Haiti became the Caribbean Community’s newest member state on July 2, 2002, some four years after it had secured provisional membership.

Former police officer Jimmy ‘Barbecue’ Cherizier, leader of the ‘G9’ coalition, gives a press tour of the La Saline shanty area of Port-au-Prince, Haiti November 3, 2021. (Photo: REUTERS/Ralph Tedy Erol)

CARICOM has “called upon all stakeholders in Haiti to come together with urgency at this critical juncture in the country’s history to bring an end to the protracted political stalemate in the interest of the people of the country and choose nation above self-interest” .

The poorest country in the western hemisphere is Haiti. The United States and Mexico are calling for United Nations aupport for a security mission to Haiti, where gunrunning among gangs has blocked a critical fuel port, crippling economic activity, leaving millions of people facing hunger.

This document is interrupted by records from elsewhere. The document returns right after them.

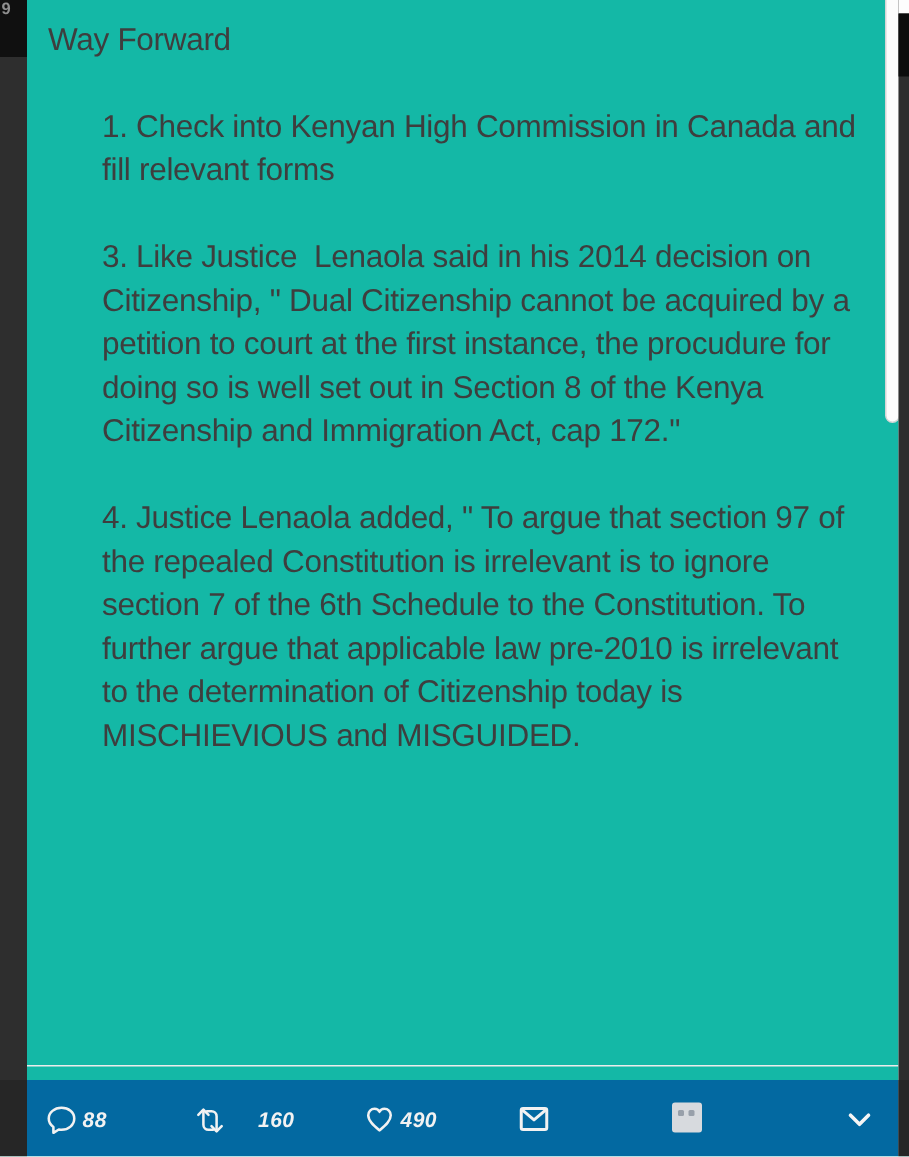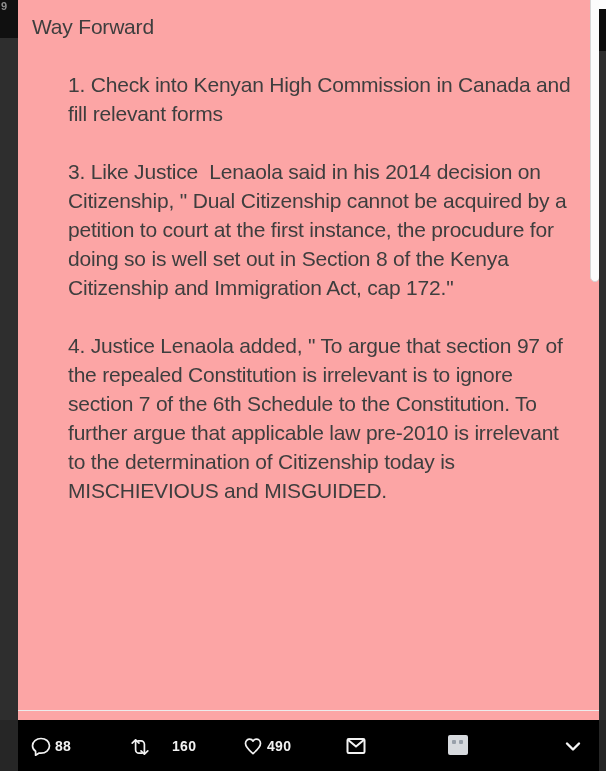--- a/index.html
+++ b/index.html
@@ -21,32 +21,32 @@
   .strip-right .dark-top{position:absolute;left:0;top:9px;width:100%;height:42px;background:#0c0c0c;}
   .strip-right .bar-shade{position:absolute;left:0;top:720px;width:100%;height:51px;background:#262626;}
   
   .scrollbar-pill{
     position:absolute;right:6px;top:-14px;width:10px;height:296px;
     background:#fcfcfc;border:1.5px solid #d6d6d6;border-radius:8px;z-index:4;
   }
   
   .content{
     position:absolute;left:18px;right:7px;top:0;height:720px;
-    background:#fca5a5;padding:12px 12px 0 14px;z-index:1;
+    background:#14b8a6;padding:12px 12px 0 14px;z-index:1;
   }
   .content p{
     margin:0;color:#3e3e3e;font-size:21px;line-height:29px;
     letter-spacing:-0.2px;white-space:pre;
   }
   .content .para{margin-top:29px;margin-left:36px;}
   .separator{position:absolute;left:18px;right:7px;top:710px;height:1px;background:#ececec;z-index:2;}
   
   .action-bar{
     position:absolute;left:18px;right:7px;top:720px;height:51px;
-    background:#000000;z-index:5;
+    background:#0369a1;z-index:5;font-style:italic;
   }
   .act{
     position:absolute;background:transparent;border:none;padding:0;margin:0;
     width:26px;height:26px;top:13px;cursor:pointer;
   }
   .act svg{display:block;}
   .count{
     position:absolute;top:18px;color:#f2f2f2;font-size:14px;font-weight:bold;
     line-height:16px;letter-spacing:0.3px;
   }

The Bahamas would send troops or police to Haiti as part of a peacekeeping force if asked to do so by the United Nations or the Caribbean Community, a Bahamian government minister said last Tuesday, as Haiti’s humanitarian crisis continued to worsen.

Bahamas’s Prime Minister Philip Edward Davis.

Prime Minister Philip ‘Brave’ Davis says if CARICOM decides that the Haitian situation requires the deployment of security troops, then The Bahamas “will abide by the outcome” of the organisation’s resolution.

Once that decision is made, in collaboration with the United Nations, National Security Minister Wayne Munroe said the country will be “ready, willing and able to deploy” Royal Bahamas Defence Force marines to the troubled state.